Eine Villa in Buenos Aires
Konkret geht es um eine luxuriöse Villa in der argentinischen Hauptstadt Buenos Aires. Das Anwesen umfasst rund 1600 Quadratmeter Wohnfläche und verfügt über sechs Schlafzimmer. Der Kaufpreis und die genauen Modalitäten sind noch nicht bekannt, doch die Verhandlungen sollen weit fortgeschritten sein.

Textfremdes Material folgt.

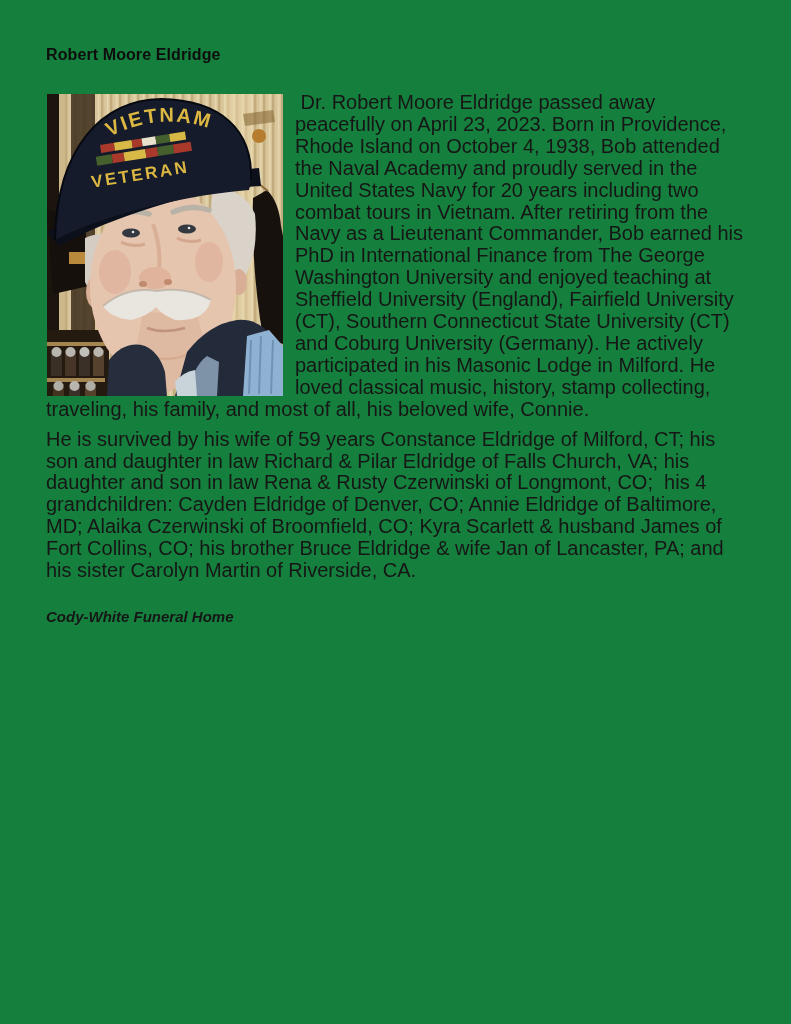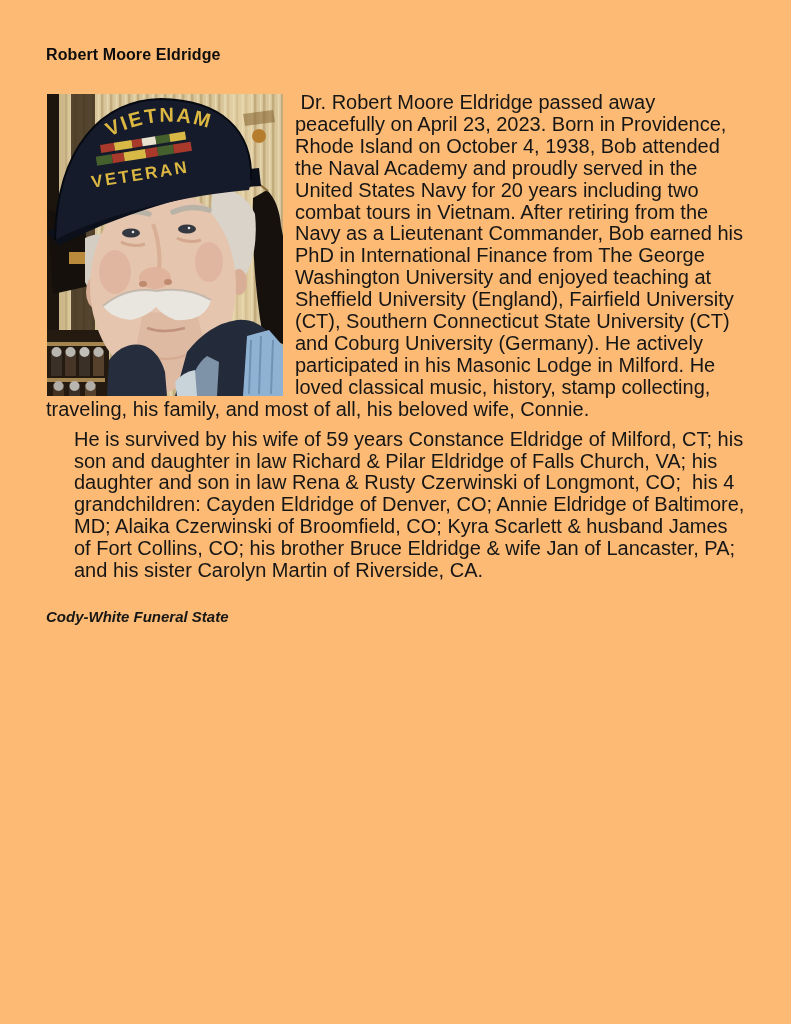"Robert Moore Eldridge" .page { background: #fdba74 -> #15803d }
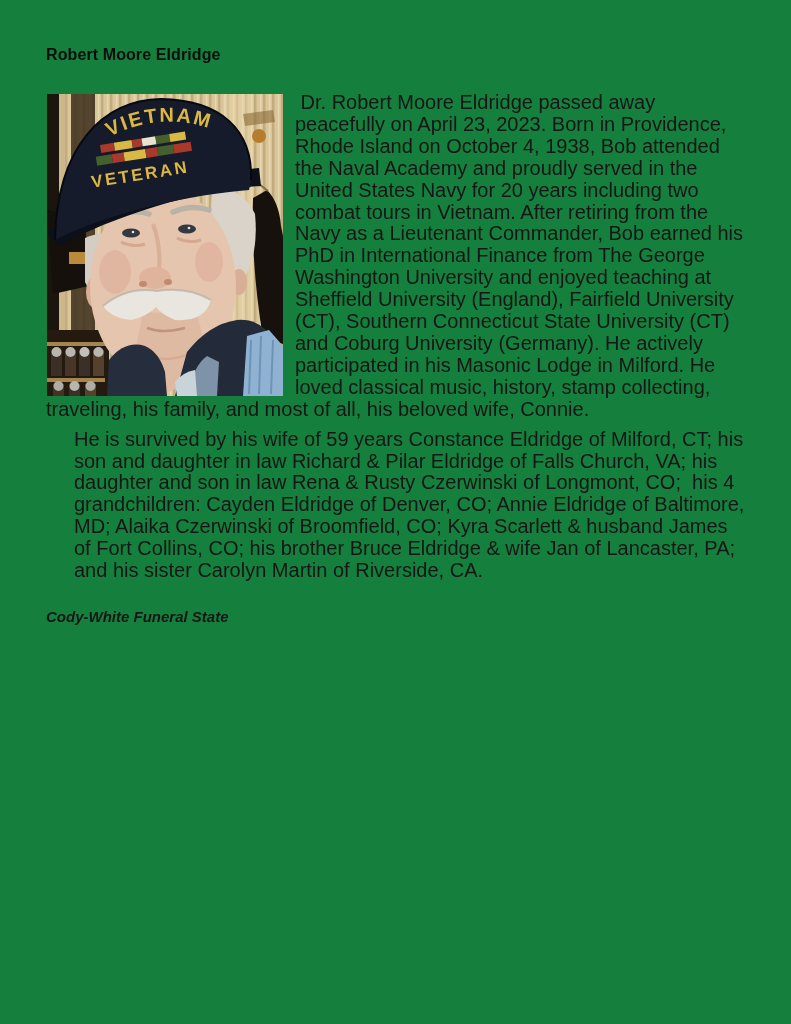"He is survived by his" .para-survivors { margin-left: 28px -> none }
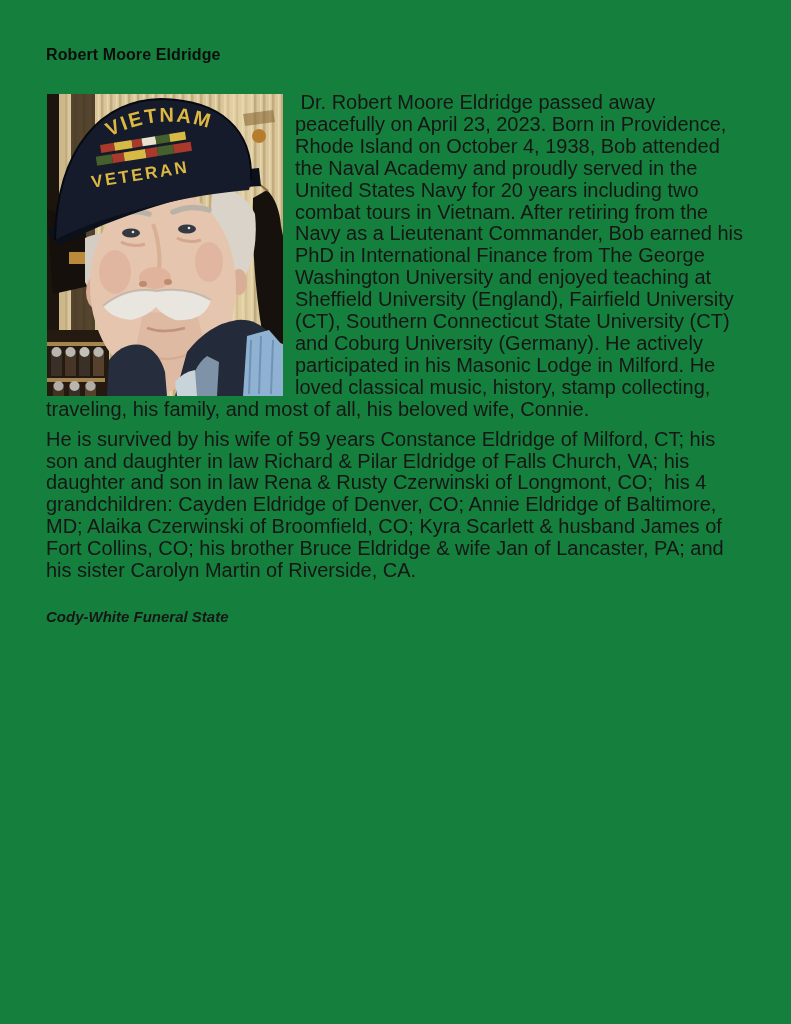"Cody-White Funeral State" p.funeral-credit { text: State -> Home }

Politische und wirtschaftliche Hintergründe
Thiel, der sich in der US-Politik zuletzt eher zurückhielt, sieht in Argentinien offenbar ein neues Betätigungsfeld. Präsident Milei, ein libertärer Ökonom, verfolgt eine radikale Deregulierungspolitik, die bei internationalen Investoren wie Thiel auf Interesse stößt. Milei hatte wiederholt betont, dass er ausländische Unternehmer und Innovatoren willkommen heiße.
Reaktionen und Ausblick
Weder Thiel noch die argentinische Regierung haben die Pläne offiziell bestätigt. Branchenbeobachter spekulieren jedoch, dass Thiel seine unternehmerischen Aktivitäten von Argentinien aus fortsetzen könnte. Der Umzug wäre ein weiteres Zeichen für die wachsende Anziehungskraft Südamerikas auf Tech-Milliardäre.
Die Villa in Buenos Aires liegt in einem exklusiven Viertel und bietet nicht nur Wohnraum, sondern auch Platz für Büros und Gäste. Thiel, der für seine Vorliebe für abgeschiedene Luxusimmobilien bekannt ist, könnte hier ein neues Zuhause finden.